W słynnej nowojorskiej hali Madison Square Garden "Szóstki" grały z nożem na gardle. Porażka w piątym meczu play-off oznaczała dla nich koniec sezonu, ale ich rozgrywający uratował zespół przed eliminacją. Maxey zdobył siedem punktów w ostatnich 25 sekundach regulaminowego czasu gry, czym doprowadził do dogrywki, a mecz zakończył z 46 punktami, co jest jego rekordem kariery w play-off.

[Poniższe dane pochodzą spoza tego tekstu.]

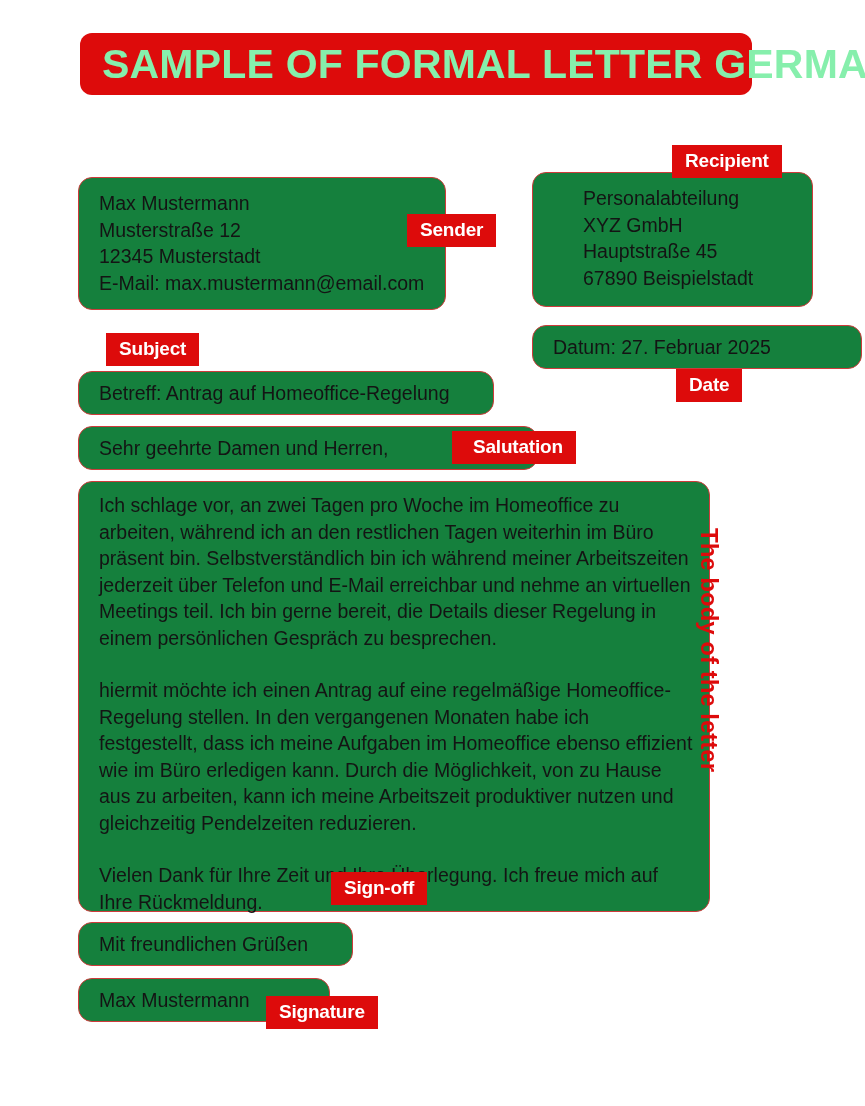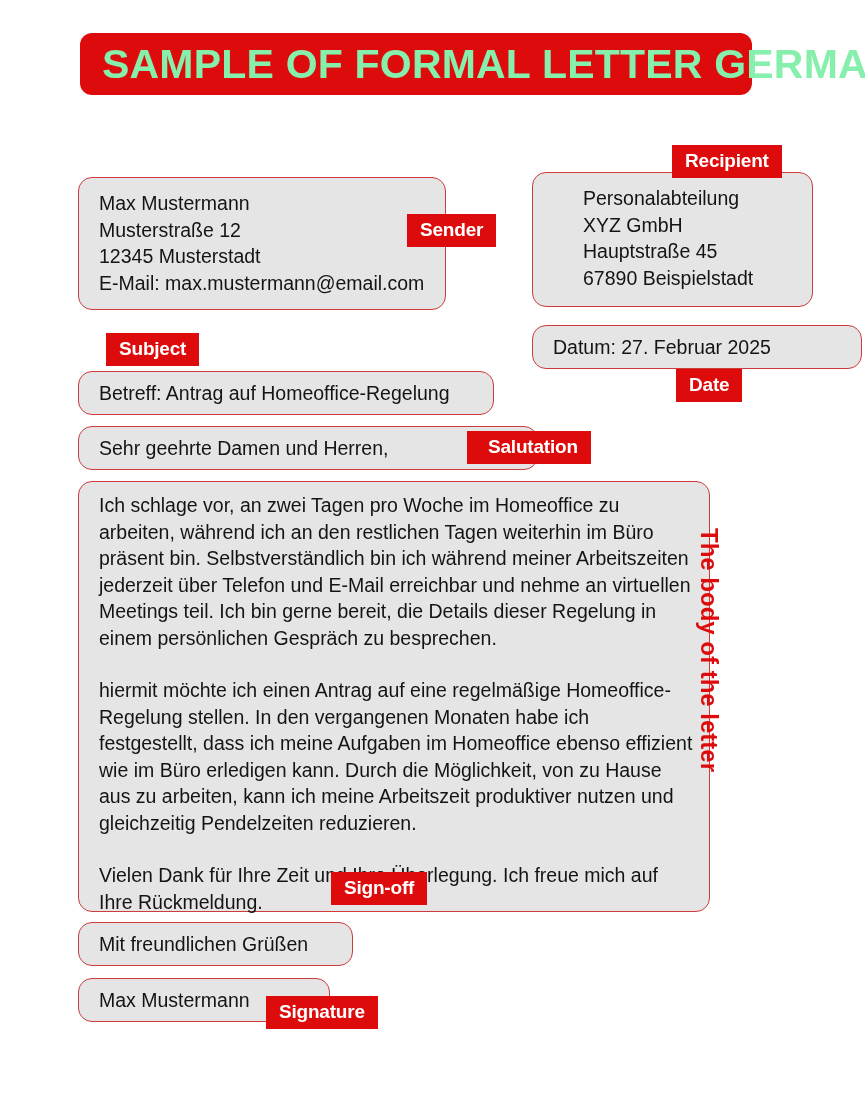"Max Mustermann" .lbox { background: #e5e5e5 -> #15803d }
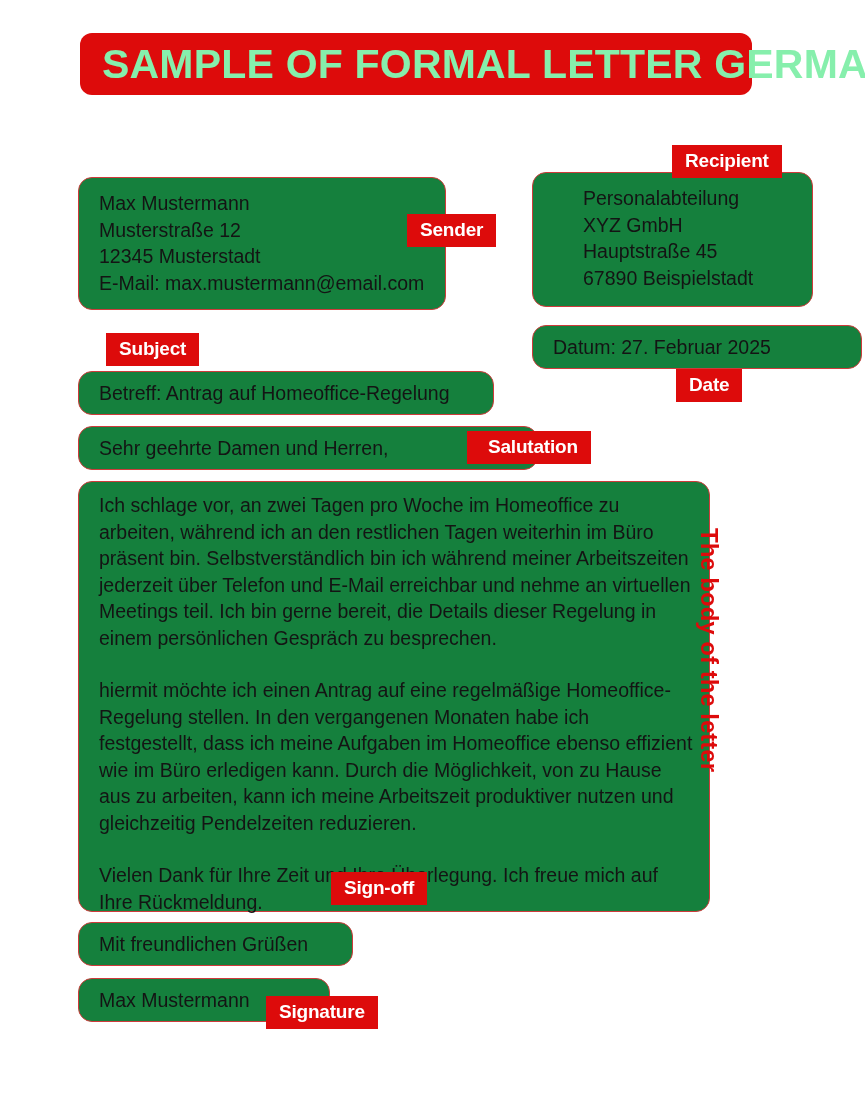"Salutation" #badge-salutation { left: 467px -> 452px }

Na 28 sekund przed końcem regulaminowego czasu gry Sixers przegrywali różnicą sześciu punktów (90:96). Wówczas, po czasie wziętym przez trenera Nicka Nurse'a, Maxey zaprezentował grę, która przypomniała wyczyn Reggiego Millera (w 1995 roku zdobył osiem punktów w dziewięć sekund dla Indiana Pacers w tym samym obiekcie MSG). Trafił za trzy punkty z faulem, dodał osobisty, a po jednym wolnym Josha Harta dla Knicks, na osiem sekund przed syreną umieścił w koszu piłkę po kolejnym rzucie z dystansu. Po czterech kwartach było 97:97, a dodatkowe pięć minut goście wygrali 15:9.
Ich środkowy, pochodzący z Kamerunu Joel Embiid kończył spotkanie z tzw. triple-double: 19 punktów, 16 zbiórek i 10 asyst po tym, jak opuścił poranny trening rzutowy z powodu migreny.
"Po prostu staraliśmy się przetrwać, stawką było przedłużenie sezonu. Wierzyłem w swoje umiejętności" – skomentował Maxey, który w minionym tygodniu został w ligowym plebiscycie uznany graczem, który poczynił największy postęp w tym sezonie.
Liderem gospodarzy był zdobywca 40 punktów Jalen Brunson.
Mecz numer 6 odbędzie się czwartek w Filadelfii.
Podobna sytuacja jest w dwóch innych parach pierwszej rundy play off w Konferencji Wschodniej.
Milwaukee Bucks wygrali u siebie z Indiana Pacers 115:92 i przegrywają 2-3, a Cleveland Cavaliers po emocjonującej końcówce wygrali na własnym parkiecie z Orlando Magic 104:103 i wyszli na prowadzenie 3-2.
W Milwaukee Khris Middleton i Bobby Portis zdobyli po 29 pkt dla gospodarzy, którzy musieli sobie radzić bez kontuzjowanych Greka Giannisa Antetokounmpo i Damiana Lillarda. Najlepszym strzelcem gości był Tyrese Haliburton - 16.
O jednopunktowej wygranej "Kawalerzystów" przesądził Evan Mobley, który zablokował rzut niemieckiego skrzydłowego Orlando Franza Wagnera na 5,1 s przed końcem czwartej kwarty. Donovan Mitchell zdobył dla gospodarzy 28 pkt. Najskuteczniejszy w ekipie Orlando Paolo Banchero uzyskał 39.